==== Data

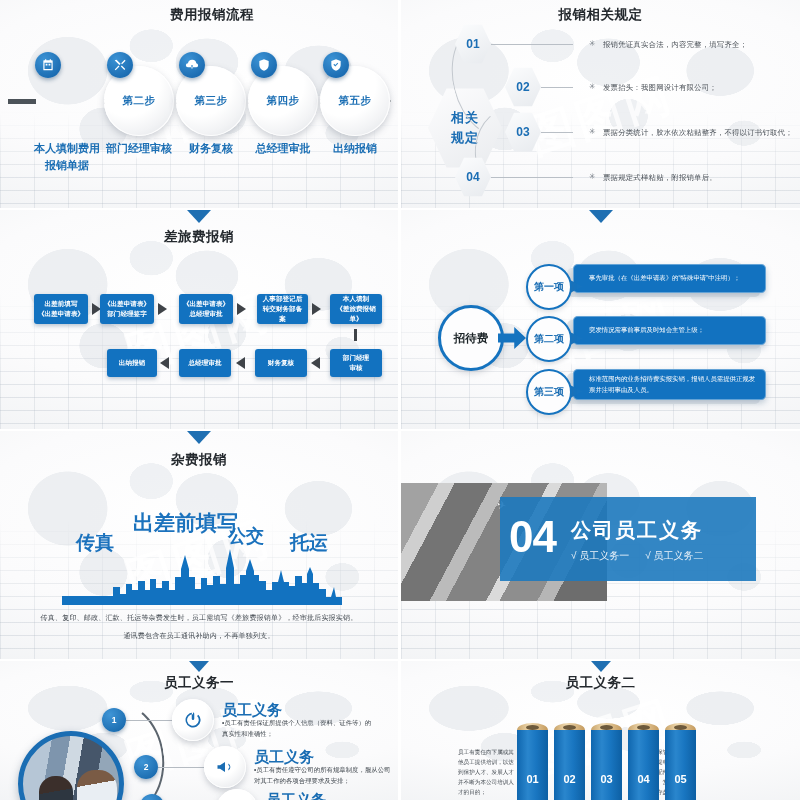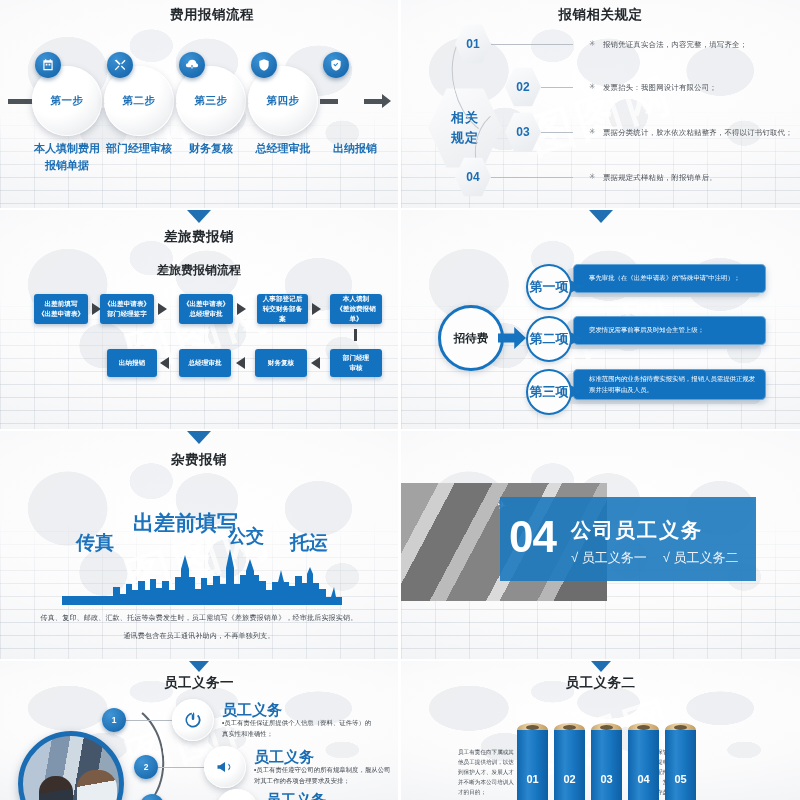"第一步" div.stepcircle { html: <div> <span>第一步</span> </div> -> none }
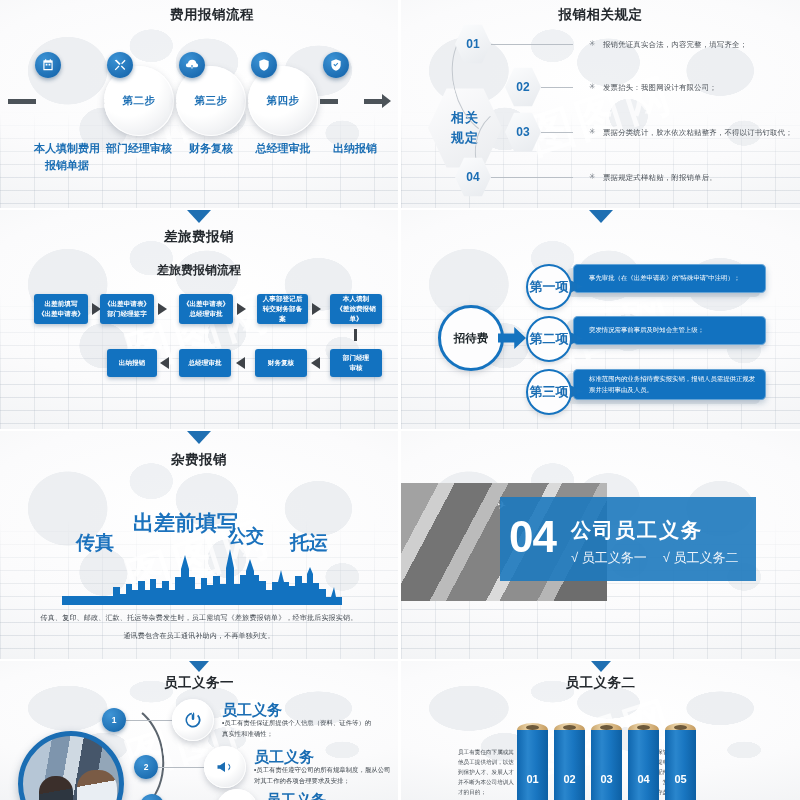"第五步" div.stepcircle { html: none -> <div> <span>第五步</span> </div> }
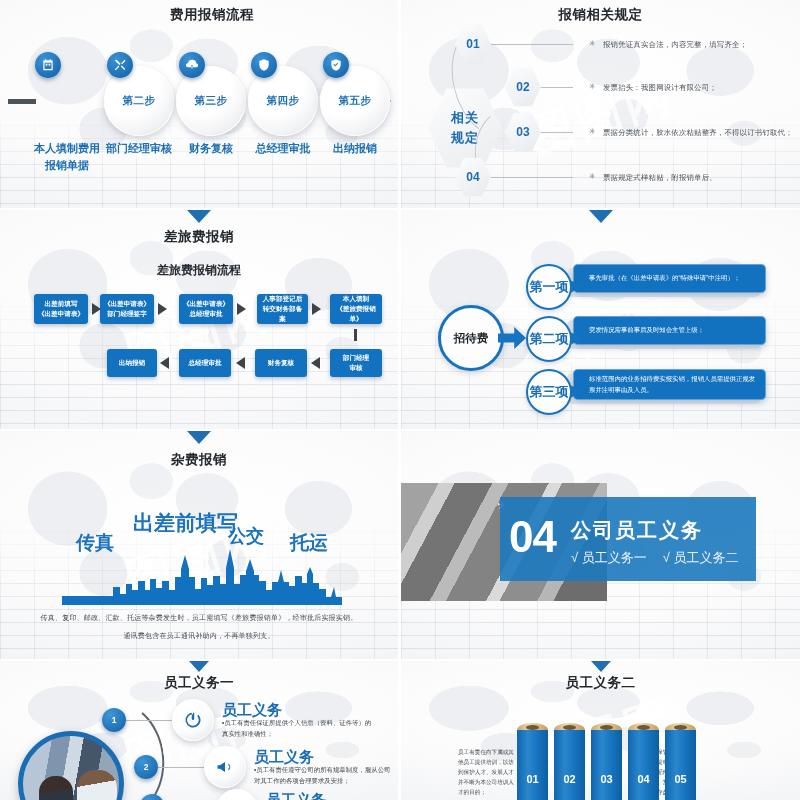"差旅费报销流程" div.sub-title { html: <div>差旅费报销流程</div> -> none }
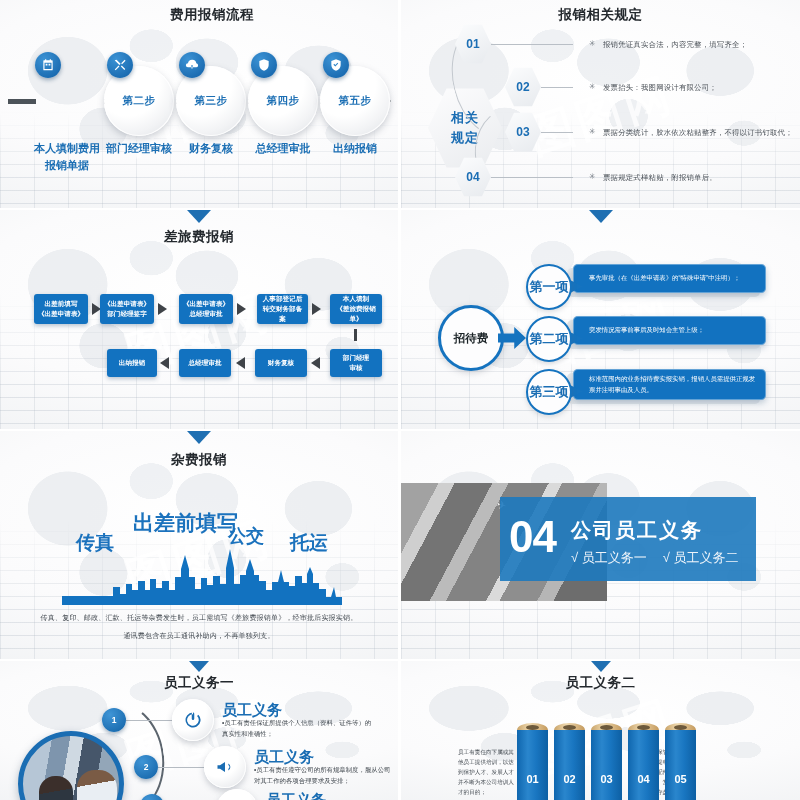"第一项" .itemcircle span { font-size: 13px -> 10px }
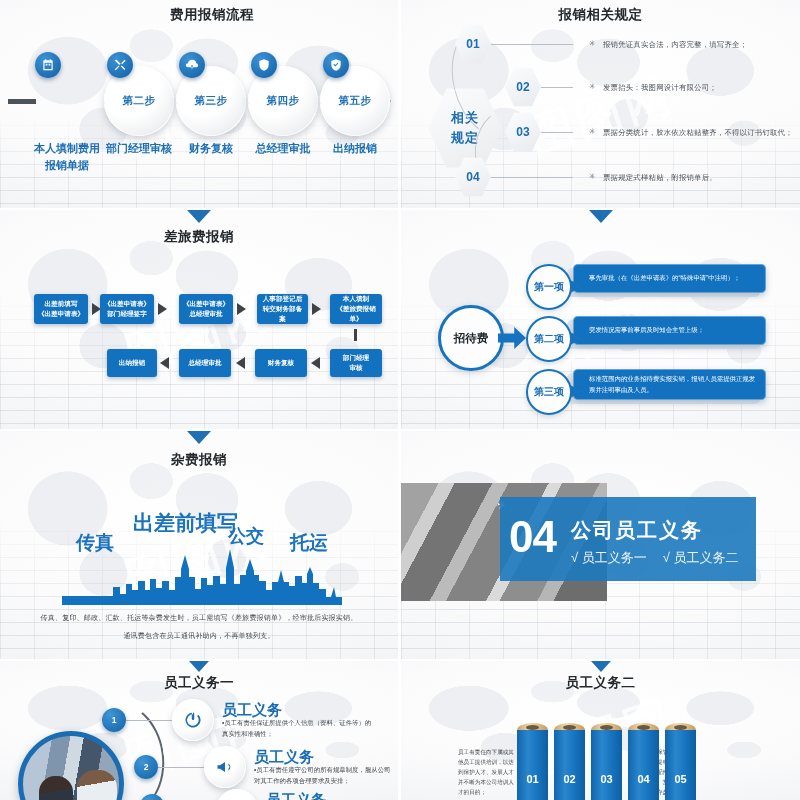"√ 员工义务一" .coversubs { font-size: 13px -> 10px }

========

» Task instructions: Return the records exactly as they stand, and drop every picture.

» Solution for this task:
"第一步" div.stepcircle { html: <div> <span>第一步</span> </div> -> none }
"第五步" div.stepcircle { html: none -> <div> <span>第五步</span> </div> }
"差旅费报销流程" div.sub-title { html: <div>差旅费报销流程</div> -> none }
"第一项" .itemcircle span { font-size: 13px -> 10px }
"√ 员工义务一" .coversubs { font-size: 13px -> 10px }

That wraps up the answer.